Rediscovering “Happiness is a Warm Puppy”

However many hundreds or thousands of books Charles Schulz was responsible for in one way or another, the inside front cover flap of Happiness is a Warm Puppy informs me that this was his first. Dating from 1962, it’s a collection of minimalist aphorisms on the left-side pages and a full-page illustration of each concept on the right.I remember having a copy of this book when I was a very young child, but like the majority of books I’ve owned in my life, I’d be damned if I could tell you whatever happened to the original copy. Most likely I outgrew it and some other child, my younger brother or a friend, maybe, ended up with it. I first spotted this reissue, from Cider Mill Press, on the shelves at Borders many months ago. Every time I would look at the section it was in, the one with Calvin and Hobbes collections and books by comedians like Lewis Black, I would pick it up and flip through it. Finally, a week or two back, I decided I should own it once again, now three decades or so on since the last time I had a copy.

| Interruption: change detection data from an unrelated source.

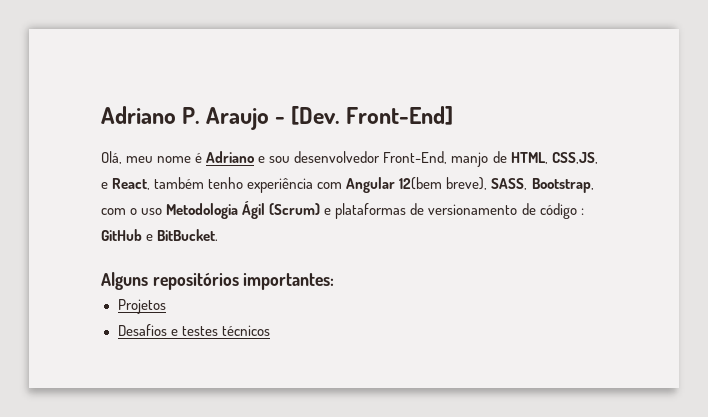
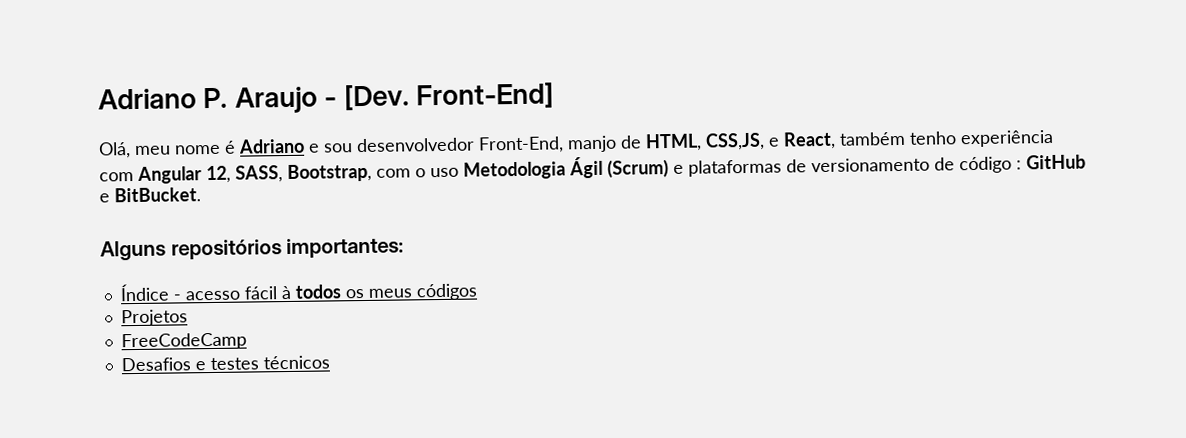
[399,177,488,190] 12(bem breve), -> [206,165,231,184] 12,
(335, 281) none -> [119,283,478,302] // Índice - acesso fácil à todos os meus códigos
(166, 306) none -> [120,332,247,351] // FreeCodeCamp

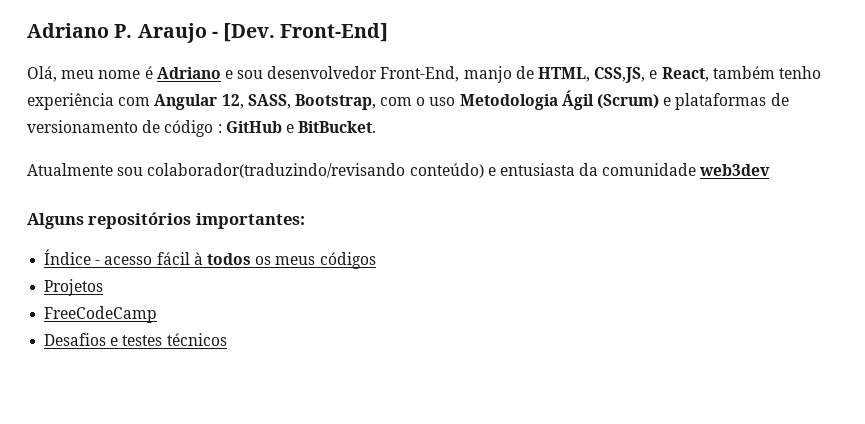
(201, 195) none -> [27,163,771,178] // Atualmente sou colaborador(traduzindo/revisando conteúdo) e entusiasta da comunidade web3dev

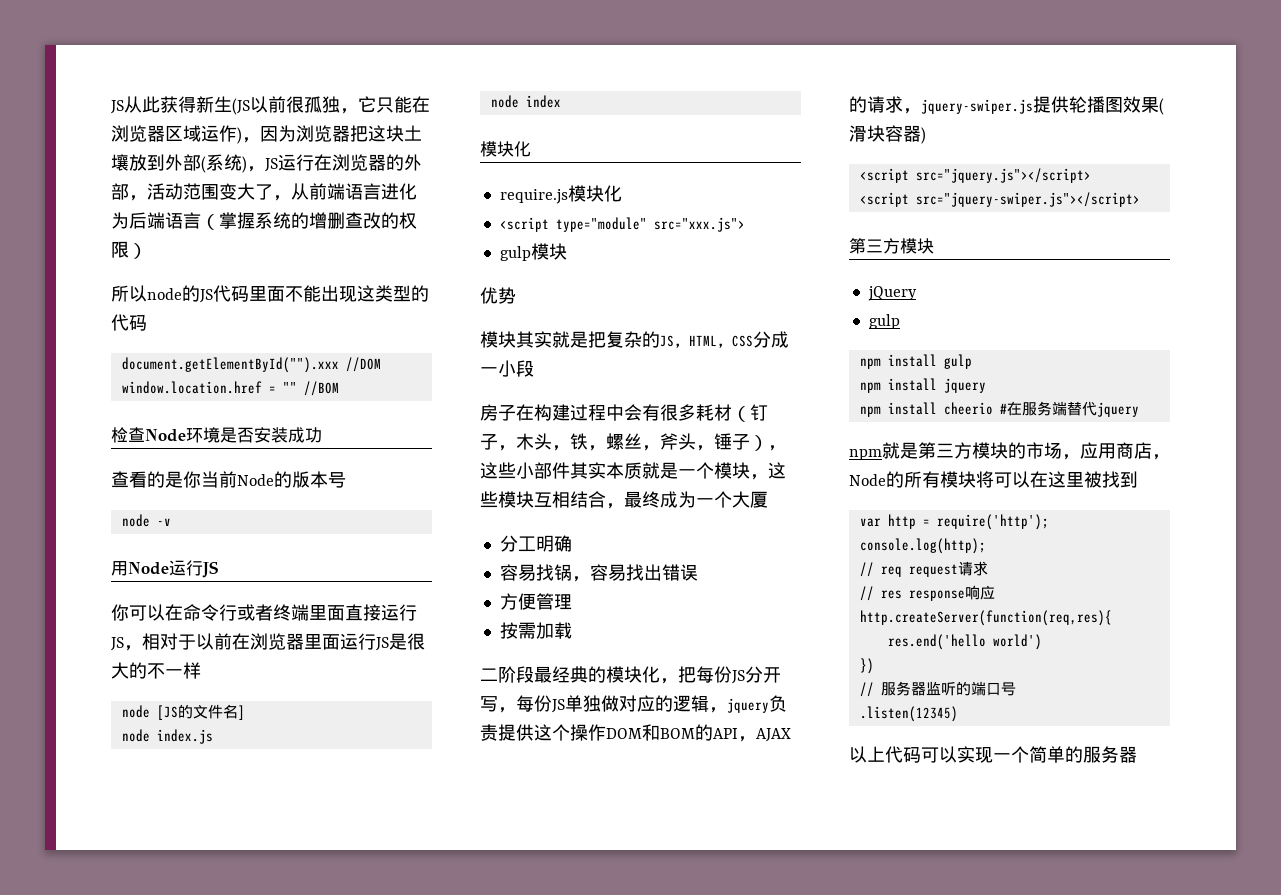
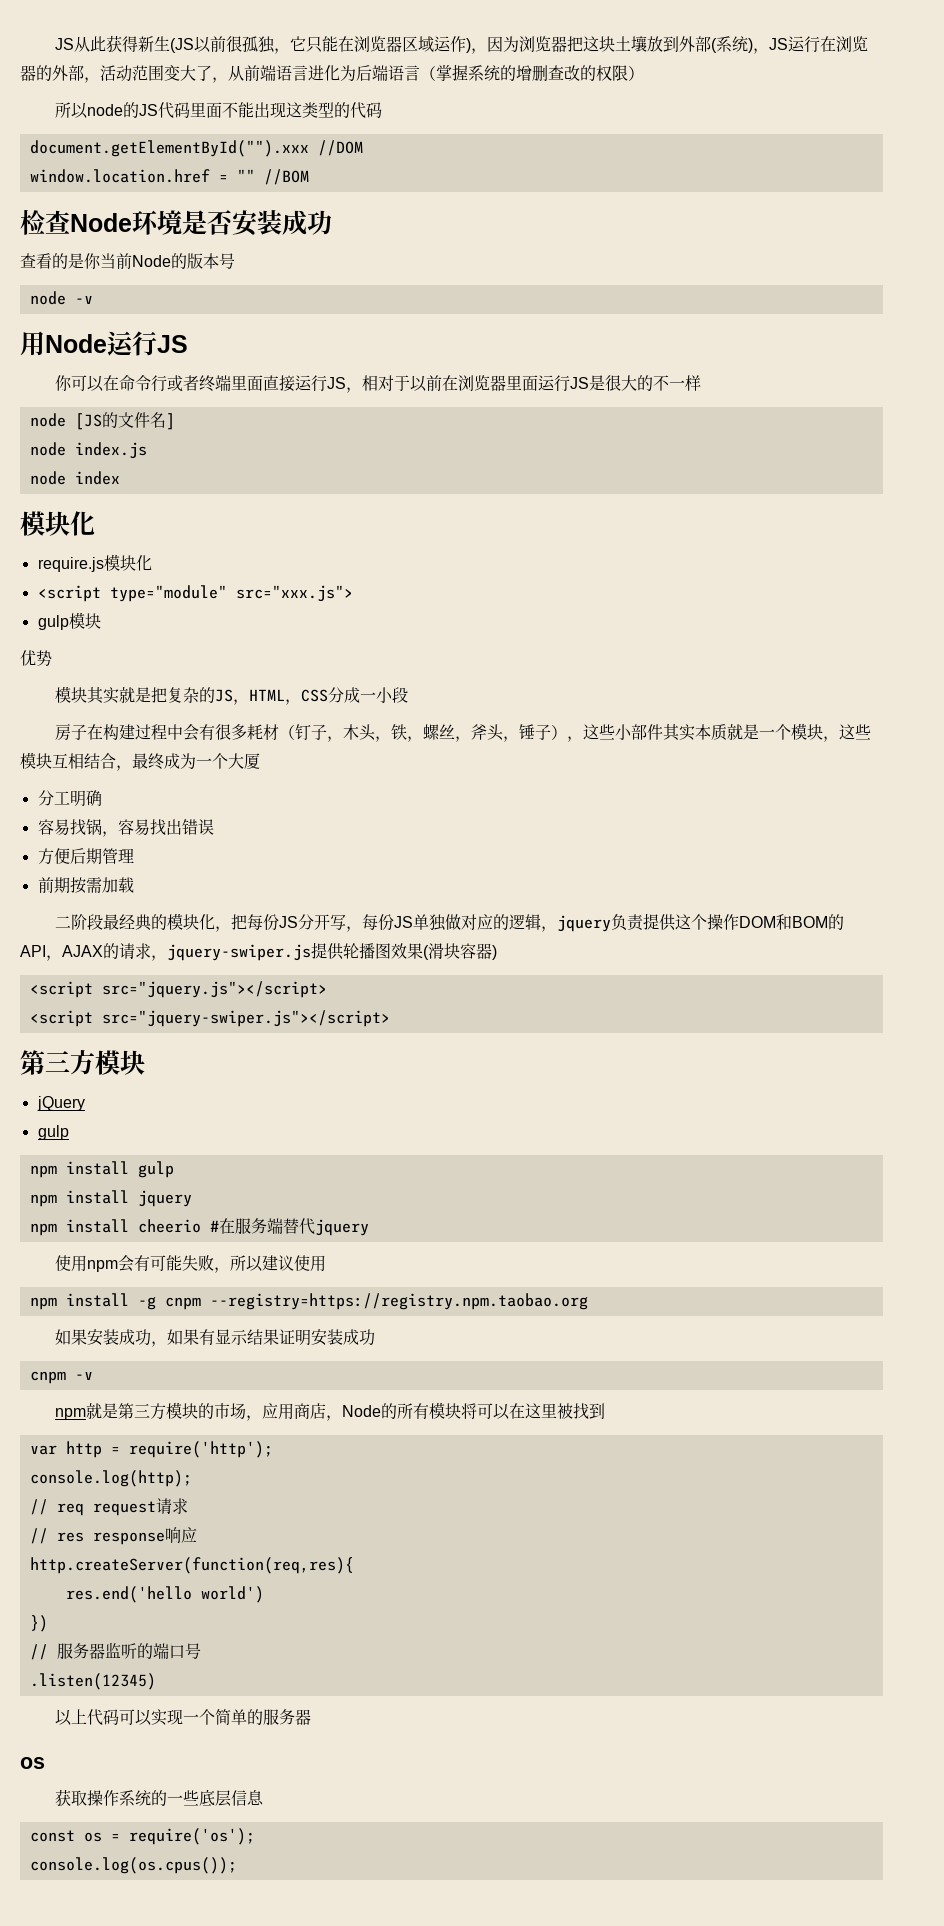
(536, 601) none -> [69,848,102,864] 后期
(572, 602) none -> [37,877,70,893] 前期
(1139, 409) none -> [55,1255,327,1273] [29,1293,588,1310] [55,1329,376,1347] [29,1371,93,1384] // 使用npm会有可能失败，所以建议使用 // npm install -g cnpm --registry=https://registry.npm.taobao.org // 如果安装成功，如果有显示结果证明安装成功 // cnpm -v
(1137, 754) none -> [20,1757,45,1769] [55,1789,265,1807] [29,1828,255,1845] [29,1857,237,1874] // os // 获取操作系统的一些底层信息 // const os = require('os'); // console.log(os.cpus());

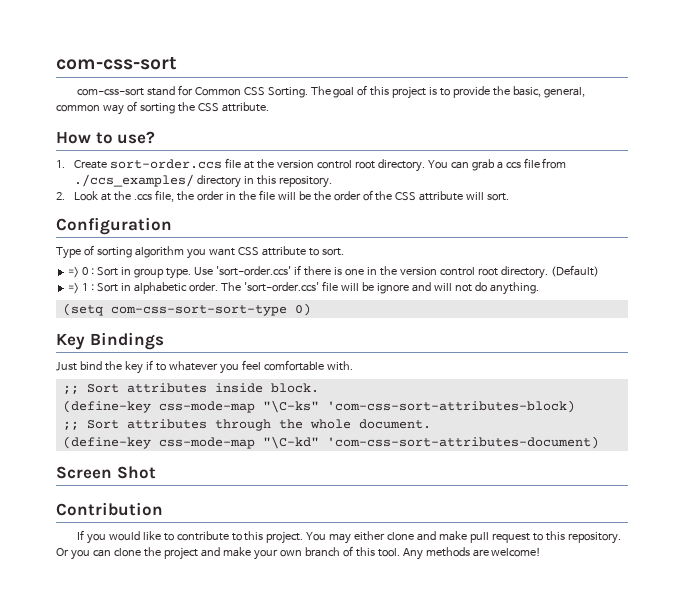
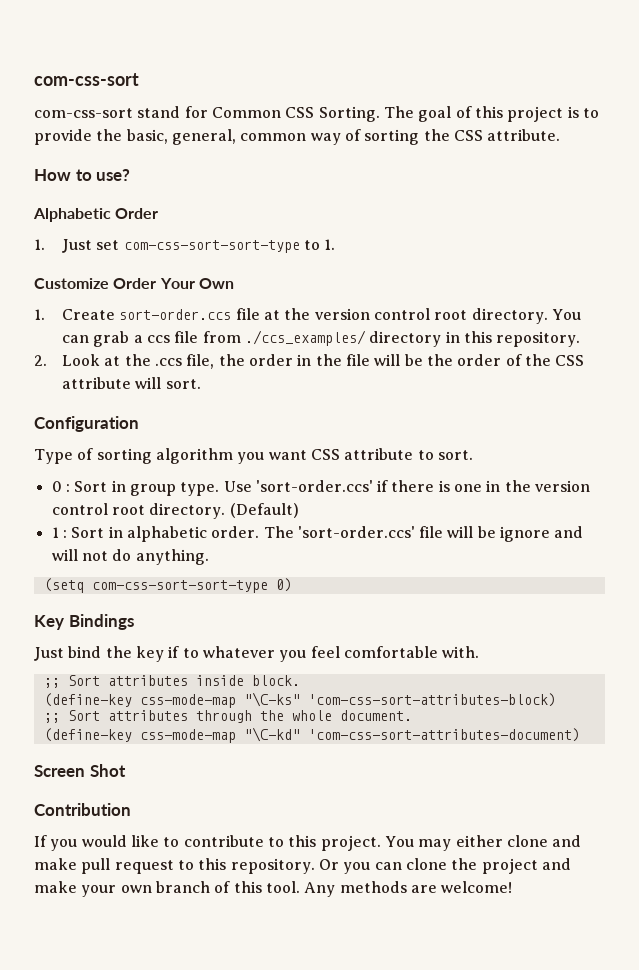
(156, 137) none -> [33,208,159,222] [34,239,336,253] [34,278,234,289] // Alphabetic Order // 1. Just set com-css-sort-sort-type to 1. // Customize Order Your Own
[68,267,80,278] => -> (473, 455) none
[68,283,80,294] => -> (299, 510) none

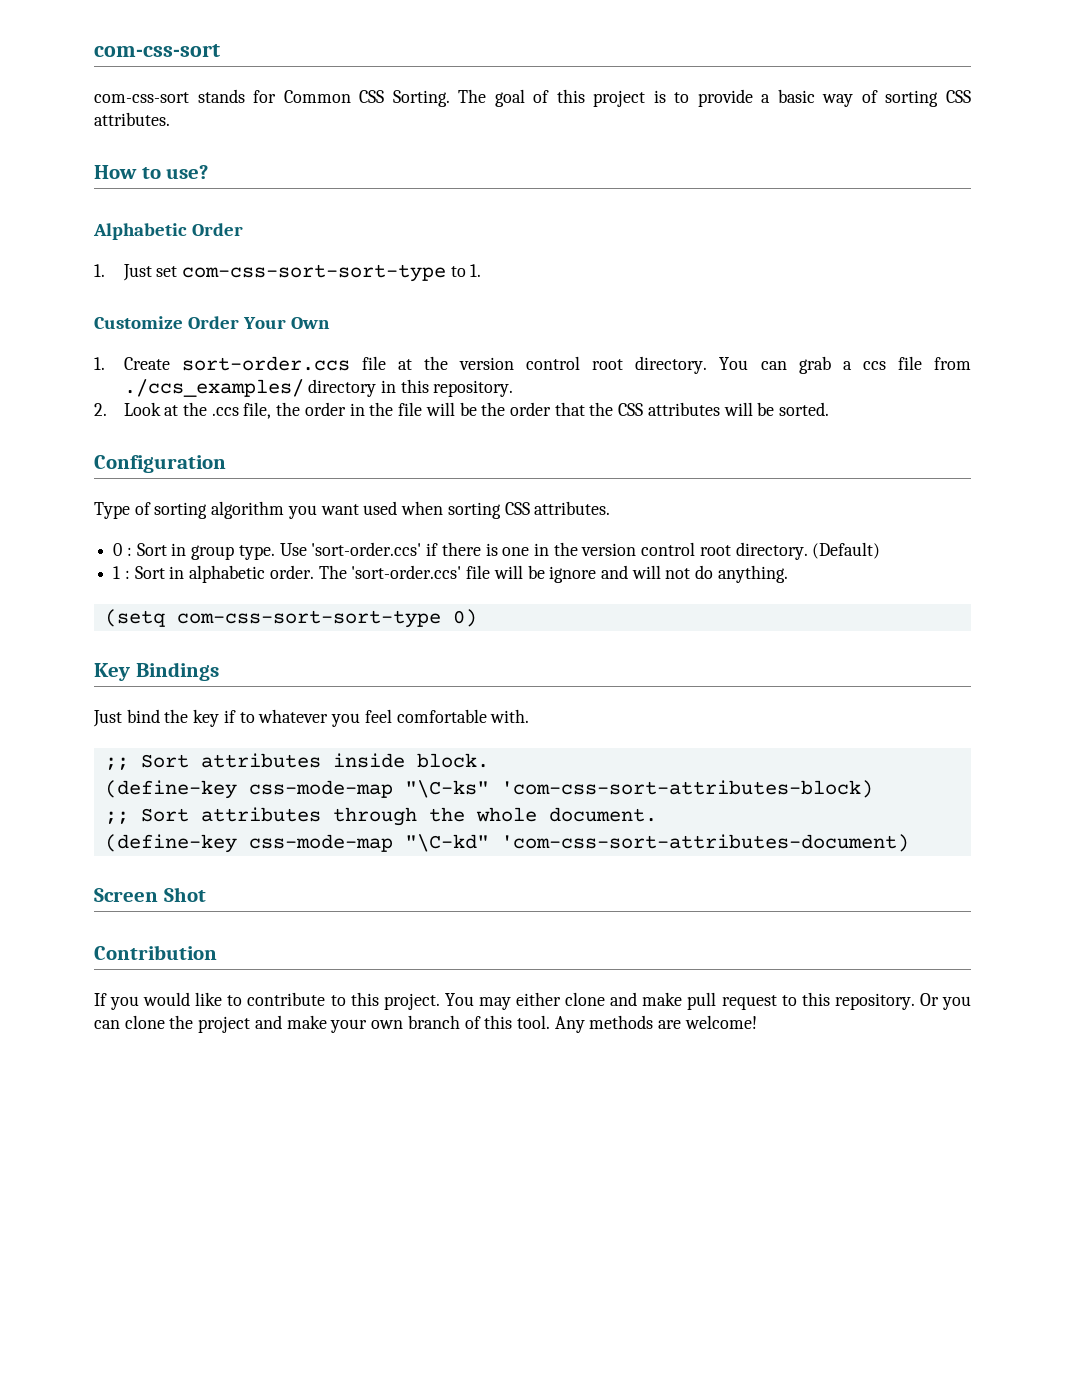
[137,106,181,118] stand -> [197,89,245,103] stands
[96,129,561,145] the basic, general, common way of sorting the CSS attribute. -> [761,89,971,107] [94,112,170,126] a basic way of sorting CSS attributes.
[505,354,585,366] [62,377,201,389] of the CSS attribute will sort. -> [554,402,830,416] that the CSS attributes will be sorted.
[310,448,473,460] CSS attribute to sort. -> [363,501,611,519] used when sorting CSS attributes.

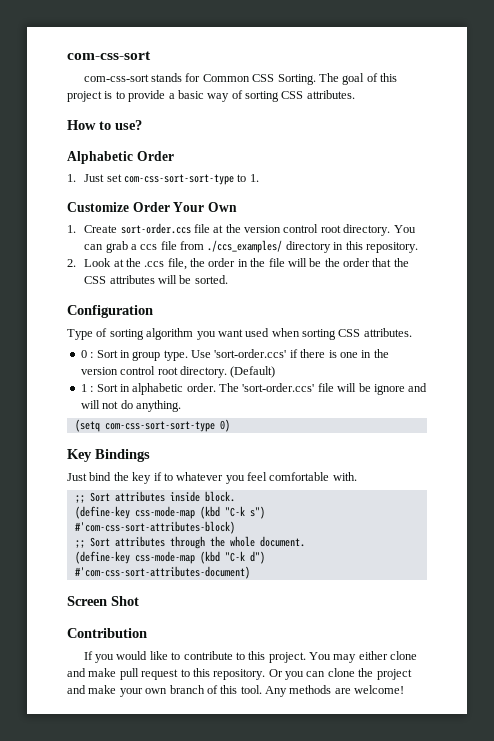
[404,780,873,798] "\C-ks" 'com-css-sort-attributes-block) -> [199,506,265,519] [74,521,235,534] (kbd "C-k s") #'com-css-sort-attributes-block)
[404,834,909,852] "\C-kd" 'com-css-sort-attributes-document) -> [199,551,265,564] [74,566,250,579] (kbd "C-k d") #'com-css-sort-attributes-document)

It’s a slight book — in fact, its cover price of $5.95 is at least part of the reason I bought it. If I could not stop thinking about it and reflecting on whether I needed to own it or not, six bucks is a cheap price to stop that slight buzzing it was creating in the base of my skull. There are perhaps 40 or so concepts visited by Schulz over the course of its orange, pink, red and brown pages, and of course the reader will agree with some and wonder at others. “Happiness is sleeping in your own bed,” is one that rings solidly true for me, and the illustration of a content and smiling Linus lost in the comfort of the deep slumber one can only achieve in the peace of one’s bed strikes me as both simple and profoundly true.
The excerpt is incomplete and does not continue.